(Excerpts from a dataset)
Start of Block
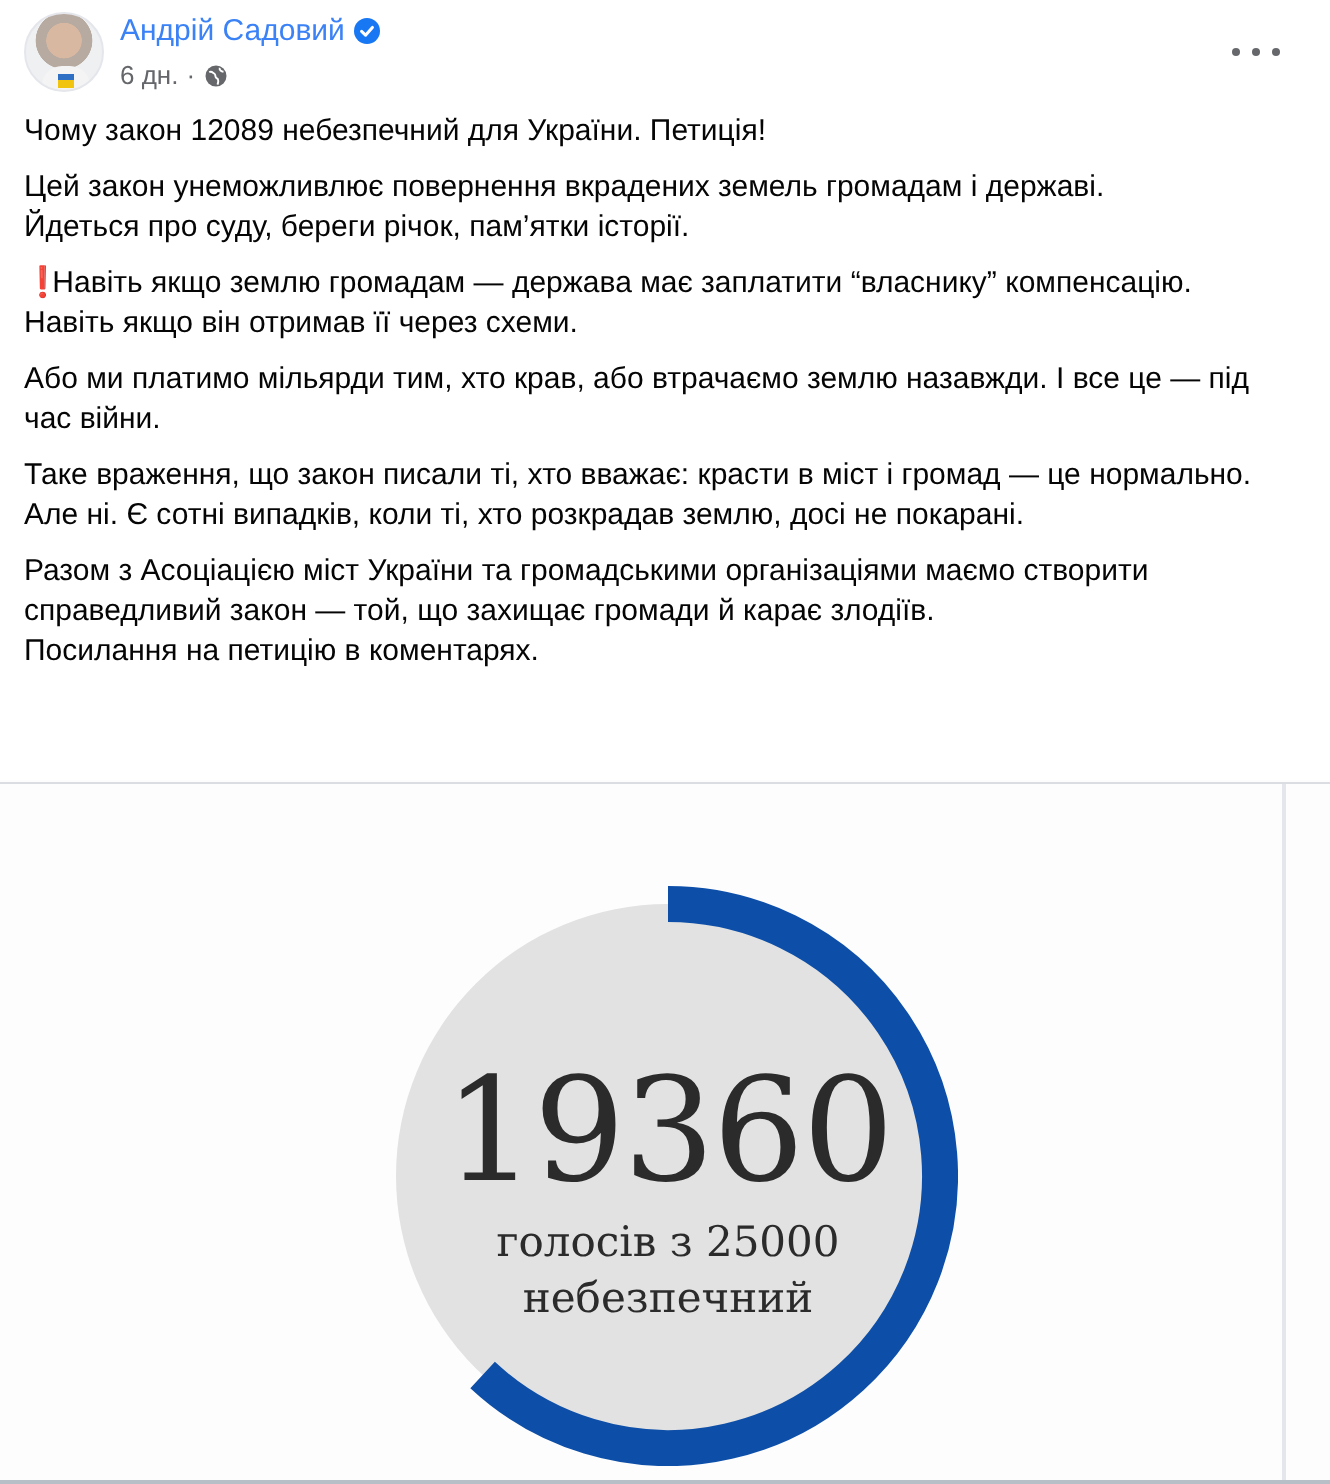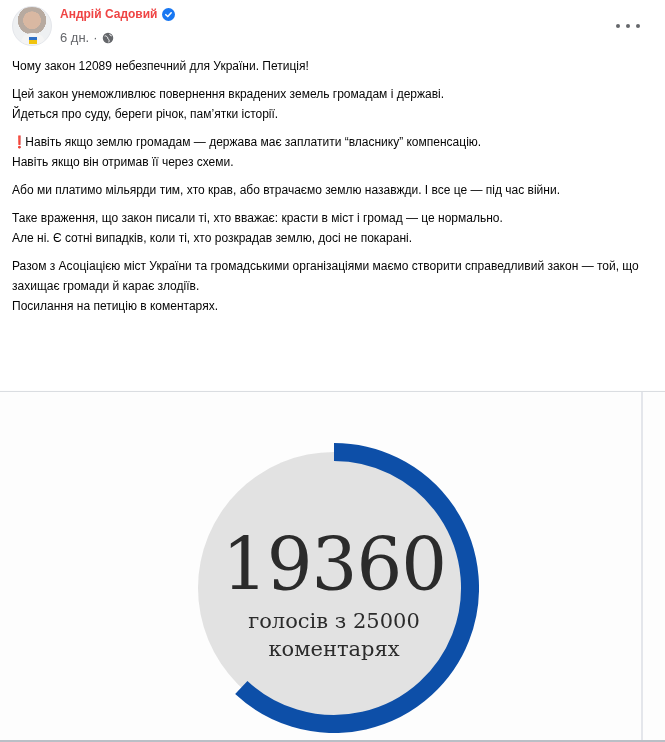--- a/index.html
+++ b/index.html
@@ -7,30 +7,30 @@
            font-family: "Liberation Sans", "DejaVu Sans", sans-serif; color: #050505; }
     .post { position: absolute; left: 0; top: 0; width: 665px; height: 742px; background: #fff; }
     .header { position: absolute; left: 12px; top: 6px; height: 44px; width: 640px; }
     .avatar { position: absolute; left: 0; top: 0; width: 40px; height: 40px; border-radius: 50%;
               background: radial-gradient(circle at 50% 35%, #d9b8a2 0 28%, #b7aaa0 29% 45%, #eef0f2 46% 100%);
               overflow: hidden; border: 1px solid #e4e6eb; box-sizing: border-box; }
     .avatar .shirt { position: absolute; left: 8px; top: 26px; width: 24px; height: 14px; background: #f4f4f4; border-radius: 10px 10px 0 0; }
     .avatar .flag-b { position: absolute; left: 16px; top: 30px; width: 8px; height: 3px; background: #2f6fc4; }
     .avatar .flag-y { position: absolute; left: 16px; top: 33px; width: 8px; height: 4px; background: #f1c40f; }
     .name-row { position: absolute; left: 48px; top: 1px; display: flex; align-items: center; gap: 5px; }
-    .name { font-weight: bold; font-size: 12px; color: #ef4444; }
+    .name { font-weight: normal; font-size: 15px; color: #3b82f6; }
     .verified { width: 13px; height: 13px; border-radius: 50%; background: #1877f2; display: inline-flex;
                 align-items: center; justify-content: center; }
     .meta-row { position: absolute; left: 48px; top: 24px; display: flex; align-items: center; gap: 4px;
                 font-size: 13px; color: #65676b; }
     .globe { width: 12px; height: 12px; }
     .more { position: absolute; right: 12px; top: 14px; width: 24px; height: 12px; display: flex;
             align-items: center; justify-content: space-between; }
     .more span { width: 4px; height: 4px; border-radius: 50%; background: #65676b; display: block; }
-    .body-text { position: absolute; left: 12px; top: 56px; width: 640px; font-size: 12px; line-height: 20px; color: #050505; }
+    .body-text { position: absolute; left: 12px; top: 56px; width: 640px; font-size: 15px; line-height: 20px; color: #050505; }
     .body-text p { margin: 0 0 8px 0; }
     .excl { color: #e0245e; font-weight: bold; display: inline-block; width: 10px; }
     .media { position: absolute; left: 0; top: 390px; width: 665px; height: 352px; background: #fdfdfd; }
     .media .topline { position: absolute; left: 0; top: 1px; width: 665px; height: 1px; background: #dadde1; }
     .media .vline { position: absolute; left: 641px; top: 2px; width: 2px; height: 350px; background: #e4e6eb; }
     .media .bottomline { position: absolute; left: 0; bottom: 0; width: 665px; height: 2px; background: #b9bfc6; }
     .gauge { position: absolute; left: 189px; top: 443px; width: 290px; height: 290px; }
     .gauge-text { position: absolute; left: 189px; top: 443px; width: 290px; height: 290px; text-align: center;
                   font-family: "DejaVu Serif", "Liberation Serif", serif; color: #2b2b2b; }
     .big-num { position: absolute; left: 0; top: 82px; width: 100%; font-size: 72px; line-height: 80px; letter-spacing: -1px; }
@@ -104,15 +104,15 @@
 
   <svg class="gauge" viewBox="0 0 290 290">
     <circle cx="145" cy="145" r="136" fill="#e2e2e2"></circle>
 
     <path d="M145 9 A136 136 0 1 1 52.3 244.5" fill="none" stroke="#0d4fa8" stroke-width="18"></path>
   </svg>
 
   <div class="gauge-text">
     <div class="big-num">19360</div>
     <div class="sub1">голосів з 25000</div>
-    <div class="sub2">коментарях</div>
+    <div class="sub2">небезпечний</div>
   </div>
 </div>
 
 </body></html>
End of Block
Start of Block
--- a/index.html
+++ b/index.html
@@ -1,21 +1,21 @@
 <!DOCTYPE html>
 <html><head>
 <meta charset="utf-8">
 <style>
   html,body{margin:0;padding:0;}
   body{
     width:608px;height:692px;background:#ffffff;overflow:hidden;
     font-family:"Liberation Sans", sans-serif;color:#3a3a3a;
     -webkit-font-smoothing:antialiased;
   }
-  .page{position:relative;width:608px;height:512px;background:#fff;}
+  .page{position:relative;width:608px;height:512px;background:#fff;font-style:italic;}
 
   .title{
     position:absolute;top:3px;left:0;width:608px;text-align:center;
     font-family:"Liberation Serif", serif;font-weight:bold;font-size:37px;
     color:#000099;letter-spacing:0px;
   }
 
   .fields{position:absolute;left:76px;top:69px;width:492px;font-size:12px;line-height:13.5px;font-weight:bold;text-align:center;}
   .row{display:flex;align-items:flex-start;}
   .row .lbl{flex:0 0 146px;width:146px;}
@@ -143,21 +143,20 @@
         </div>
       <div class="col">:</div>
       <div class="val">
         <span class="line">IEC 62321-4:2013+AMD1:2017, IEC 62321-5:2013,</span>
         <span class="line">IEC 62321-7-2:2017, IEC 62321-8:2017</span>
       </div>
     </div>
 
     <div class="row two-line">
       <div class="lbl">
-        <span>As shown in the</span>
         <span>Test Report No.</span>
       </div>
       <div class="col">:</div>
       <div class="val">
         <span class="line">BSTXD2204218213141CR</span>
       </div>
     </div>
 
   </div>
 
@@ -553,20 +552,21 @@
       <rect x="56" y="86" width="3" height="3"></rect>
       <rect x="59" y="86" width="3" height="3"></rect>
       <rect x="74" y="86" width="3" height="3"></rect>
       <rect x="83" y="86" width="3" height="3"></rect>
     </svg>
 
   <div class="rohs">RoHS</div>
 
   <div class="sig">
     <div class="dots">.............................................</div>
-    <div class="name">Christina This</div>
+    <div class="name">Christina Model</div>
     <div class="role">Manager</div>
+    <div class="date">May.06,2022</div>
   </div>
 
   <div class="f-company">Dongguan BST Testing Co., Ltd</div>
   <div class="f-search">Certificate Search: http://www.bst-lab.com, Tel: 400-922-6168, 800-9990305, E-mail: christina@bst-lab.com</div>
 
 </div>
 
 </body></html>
End of Block
-- Instructions for the task --
Using the records above, count the lines containing "more". Give no words besides the number.

-- Reply --
2